In a discussion paper on GP commissioning, consultants McKinsey argue that if consortia’s management allowance is around £10 per patient, as predicted, they will face staff shortages.
‘Commissioning costs today are £60 to £90 per head,’ the report says. ‘Of this, our analysis suggests around £37 will be borne by consortia, with the rest falling to others.
‘Current speculation is that the management allowance will be £10 per patient – challenging to achieve, even if consortia reduce commissioning costs substantially. £10 per capita would fund around 35 staff for a population of 250k, costing £2.5m. PCTs today have 200 staff for the same population.’
Although the DoH has not confirmed how much the management allowance will be, NHS chief executive has made it clear they will be significantly less than PCTs receive.
The cost of releasing time for a clinician would add to the problem, say the report’s authors.
‘Additionally, there are the costs of being an accountable, clinically-led, organisation. PCT Boards cost about £0.5m to £1m.
‘Releasing time for a clinical director, five clinical leads and sessions for other clinicians [could cost] £800,000 to £1.5m, which alone would require a population of 80,000 to 150,000 to cover.’

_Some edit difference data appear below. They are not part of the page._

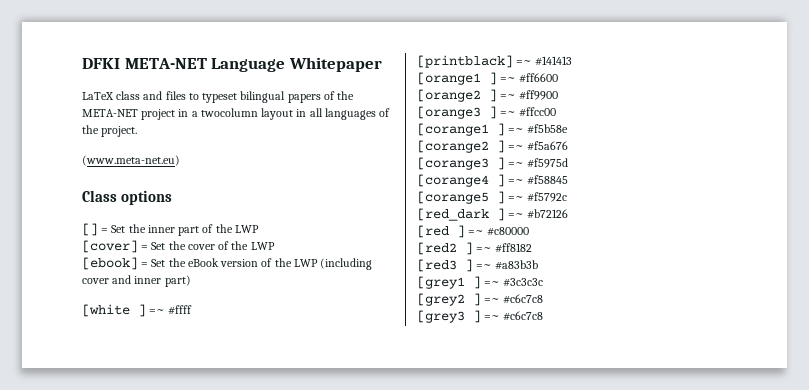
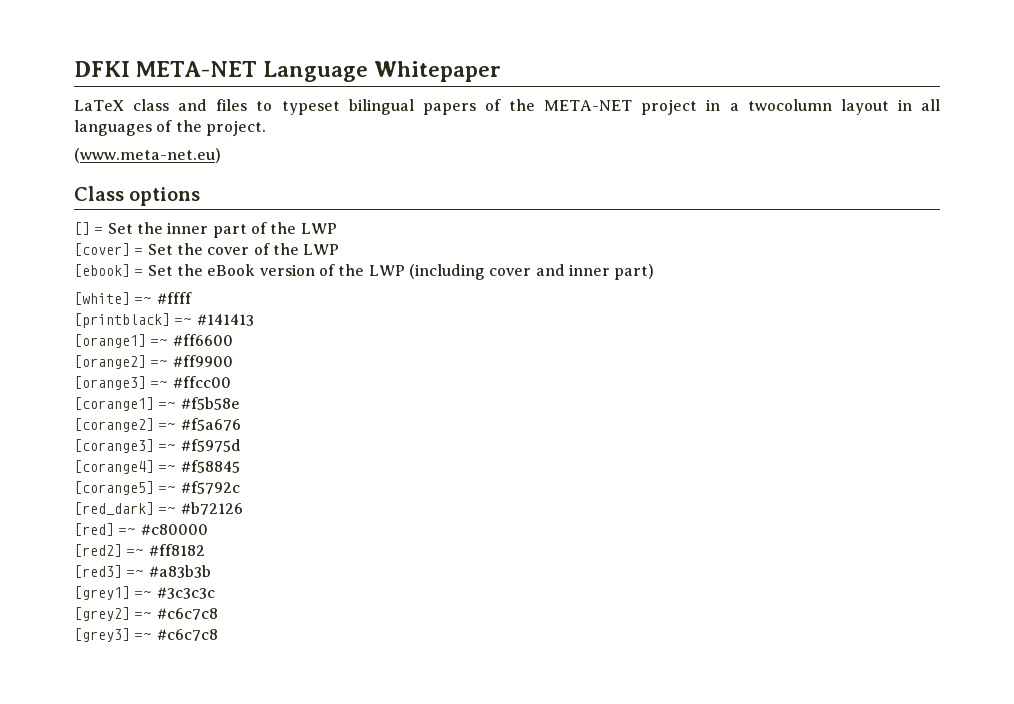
- [white ] =~ #ffff
+ [white] =~ #ffff
- [orange1 ] =~ #ff6600
+ [orange1] =~ #ff6600
- [orange2 ] =~ #ff9900
+ [orange2] =~ #ff9900
- [orange3 ] =~ #ffcc00
+ [orange3] =~ #ffcc00
- [corange1 ] =~ #f5b58e
+ [corange1] =~ #f5b58e
- [corange2 ] =~ #f5a676
+ [corange2] =~ #f5a676
- [corange3 ] =~ #f5975d
+ [corange3] =~ #f5975d
- [corange4 ] =~ #f58845
+ [corange4] =~ #f58845
- [corange5 ] =~ #f5792c
+ [corange5] =~ #f5792c
- [red_dark ] =~ #b72126
+ [red_dark] =~ #b72126
- [red ] =~ #c80000
+ [red] =~ #c80000
- [red2 ] =~ #ff8182
+ [red2] =~ #ff8182
- [red3 ] =~ #a83b3b
+ [red3] =~ #a83b3b
- [grey1 ] =~ #3c3c3c
+ [grey1] =~ #3c3c3c
- [grey2 ] =~ #c6c7c8
+ [grey2] =~ #c6c7c8
- [grey3 ] =~ #c6c7c8
+ [grey3] =~ #c6c7c8

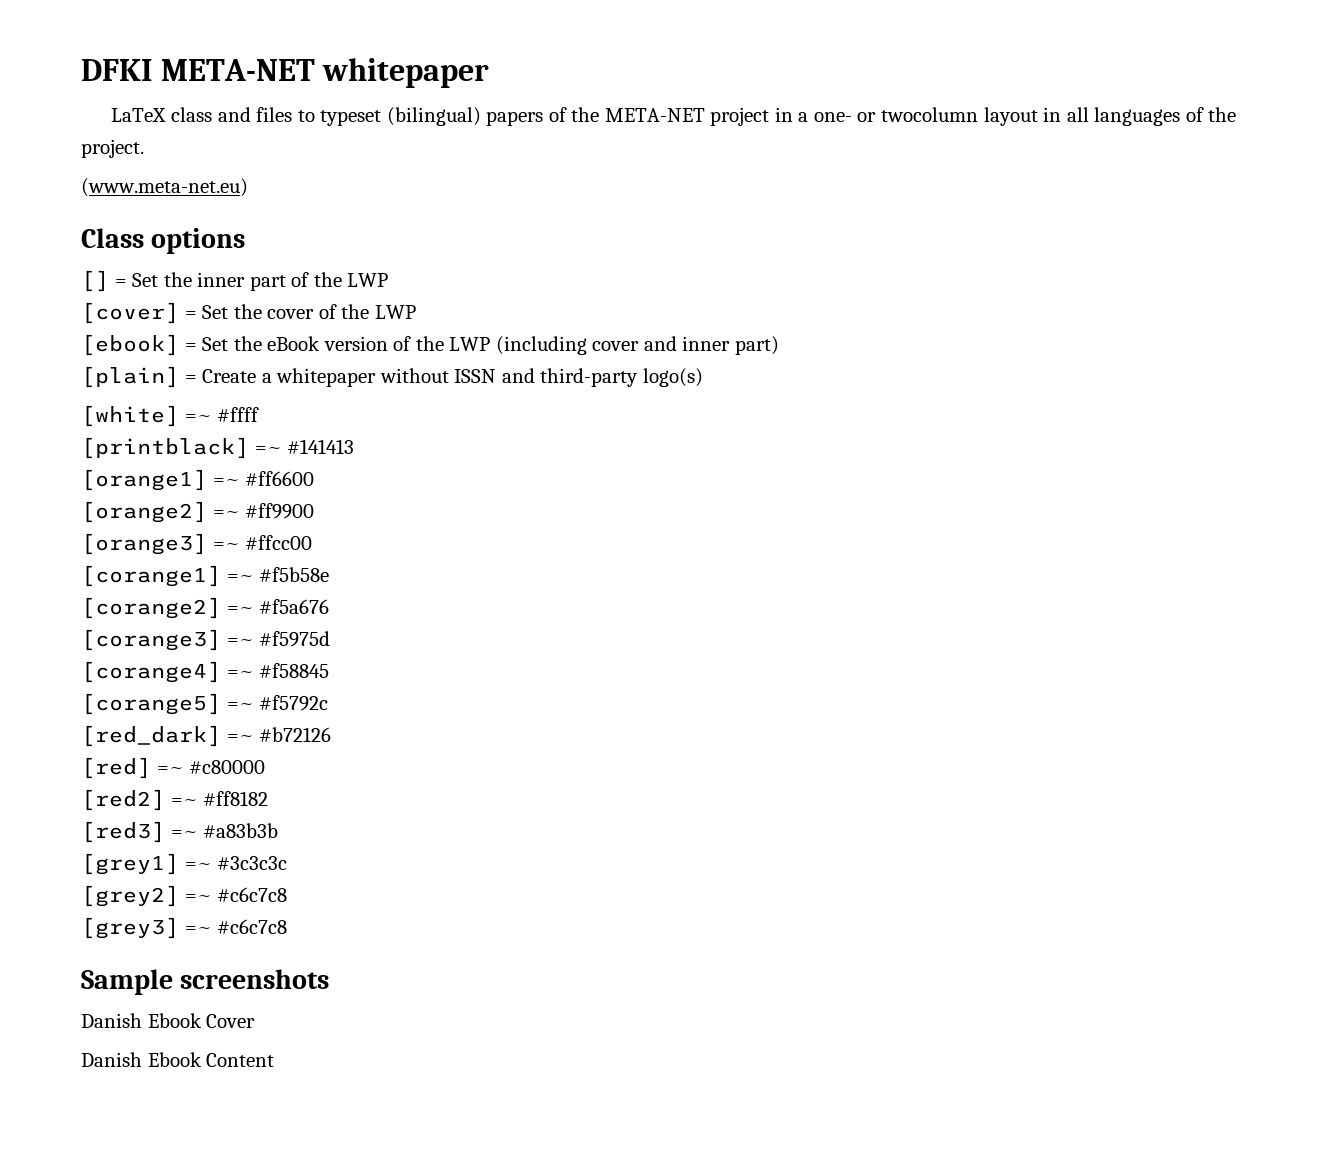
- DFKI META-NET Language Whitepaper
+ DFKI META-NET whitepaper
- LaTeX class and files to typeset bilingual papers of the META-NET project in a twocolumn layout in all languages of the project.
+ LaTeX class and files to typeset (bilingual) papers of the META-NET project in a one- or twocolumn layout in all languages of the project.
+ [plain] = Create a whitepaper without ISSN and third-party logo(s)
+ Sample screenshots
+ Danish Ebook Cover
+ Danish Ebook Content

The report says the larger the consortia, the less likely it will fall into deficit. ‘At a size of one million (people) no consortium would be likely to run a deficit above 1%,’ it recommends. ‘If consortia each have 100,000 patients, about 4% of them would run a deficit greater than 2% of total budget.’
Many consortia are considering ‘multi-tier’ arrangements involving small consortia (30-50,000 patients) grouped together with a population of up to a million.
‘This should provide enough scale to commission acute services well, keeps management costs per head low and manages risk effectively, while retaining the responsiveness of local arrangements,’ it says.